***** TASK INPUTS

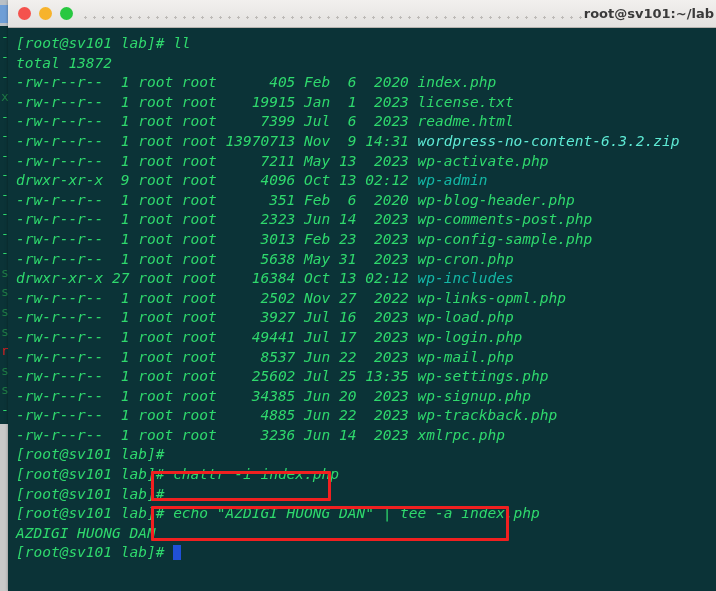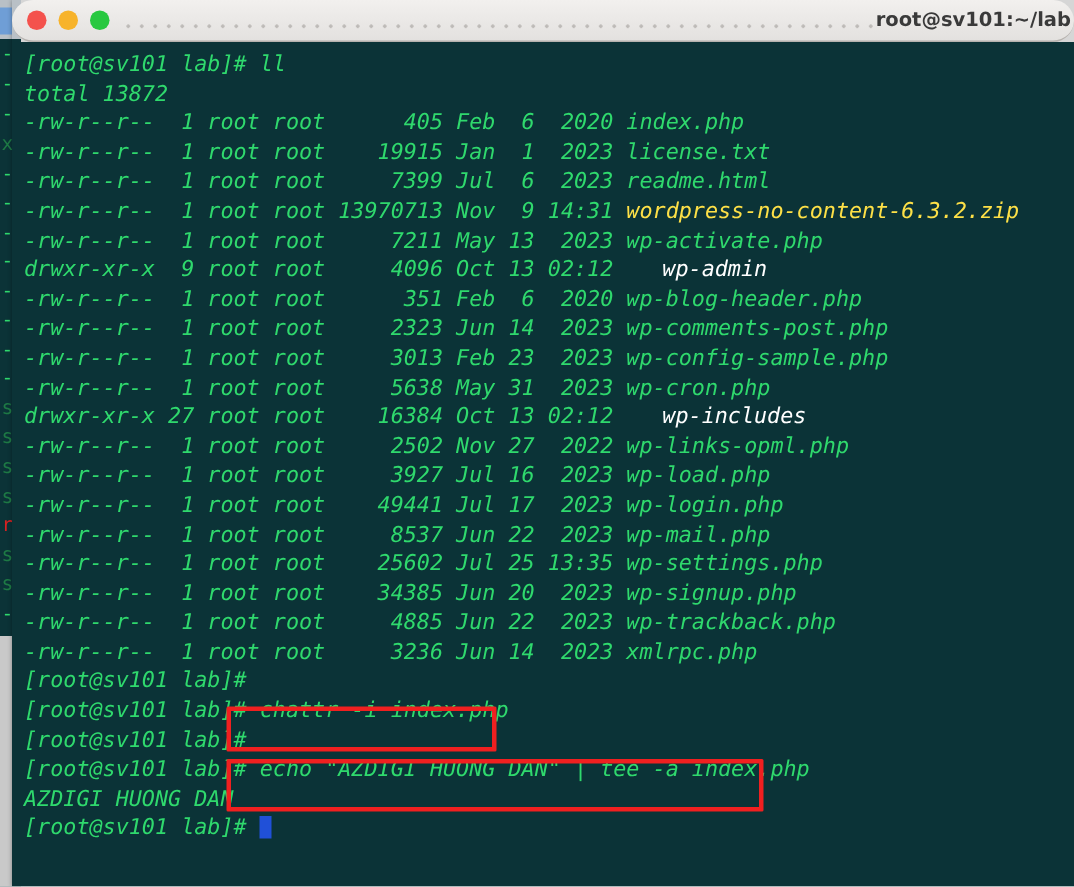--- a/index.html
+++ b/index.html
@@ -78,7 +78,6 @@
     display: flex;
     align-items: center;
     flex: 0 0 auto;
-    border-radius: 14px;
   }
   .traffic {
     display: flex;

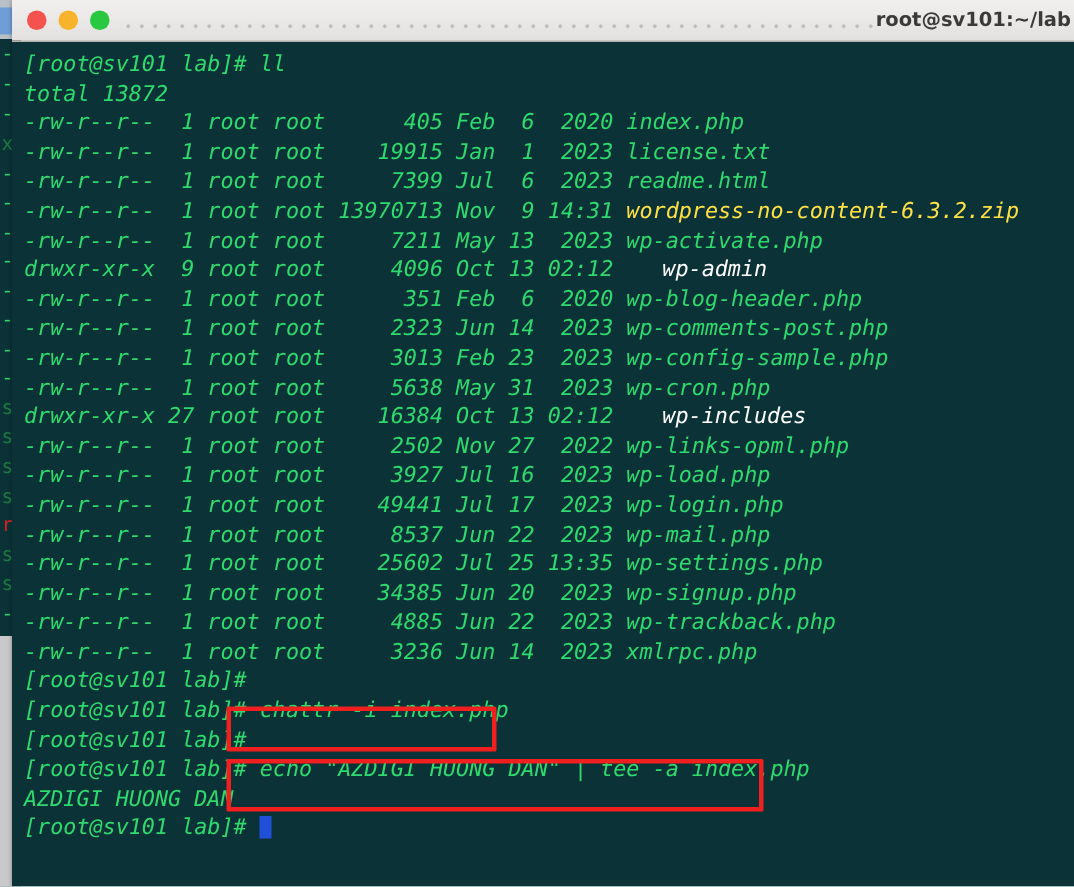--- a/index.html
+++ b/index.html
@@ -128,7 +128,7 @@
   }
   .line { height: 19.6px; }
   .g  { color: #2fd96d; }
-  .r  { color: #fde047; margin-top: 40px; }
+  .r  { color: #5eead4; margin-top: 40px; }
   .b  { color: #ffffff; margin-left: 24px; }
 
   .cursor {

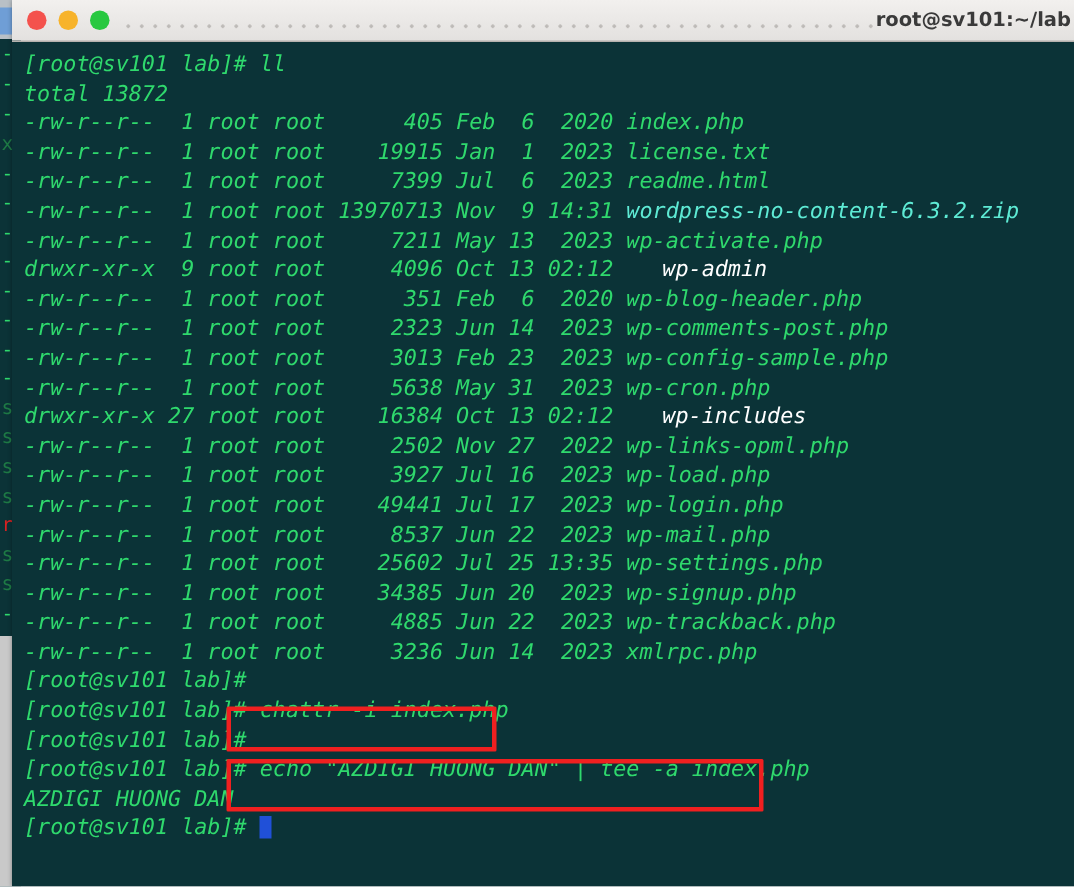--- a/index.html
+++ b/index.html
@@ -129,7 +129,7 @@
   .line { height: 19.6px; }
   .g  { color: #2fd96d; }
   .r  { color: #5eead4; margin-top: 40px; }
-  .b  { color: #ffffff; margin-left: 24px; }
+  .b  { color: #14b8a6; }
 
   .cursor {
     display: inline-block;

**********
***** TASK INPUTS

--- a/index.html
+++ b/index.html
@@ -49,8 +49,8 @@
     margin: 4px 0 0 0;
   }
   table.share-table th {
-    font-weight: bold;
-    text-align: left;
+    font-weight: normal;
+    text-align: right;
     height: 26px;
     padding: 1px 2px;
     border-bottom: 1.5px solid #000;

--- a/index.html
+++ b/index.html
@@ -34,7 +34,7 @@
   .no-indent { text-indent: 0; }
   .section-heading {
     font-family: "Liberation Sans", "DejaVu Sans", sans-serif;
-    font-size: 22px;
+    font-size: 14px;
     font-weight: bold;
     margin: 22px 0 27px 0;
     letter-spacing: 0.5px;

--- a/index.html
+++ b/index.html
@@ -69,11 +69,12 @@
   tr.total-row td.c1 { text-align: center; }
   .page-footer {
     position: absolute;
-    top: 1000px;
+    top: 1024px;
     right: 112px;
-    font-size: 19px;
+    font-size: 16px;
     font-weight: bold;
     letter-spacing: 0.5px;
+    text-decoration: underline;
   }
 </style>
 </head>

**********

_INSTRUCTIONS FOR THE TASK_
For every line of the records that has the word "font" in it, make a copy.

_ANSWER SPACE_
-    font-weight: bold;
+    font-weight: normal;
     font-family: "Liberation Sans", "DejaVu Sans", sans-serif;
-    font-size: 22px;
+    font-size: 14px;
     font-weight: bold;
-    font-size: 19px;
+    font-size: 16px;
     font-weight: bold;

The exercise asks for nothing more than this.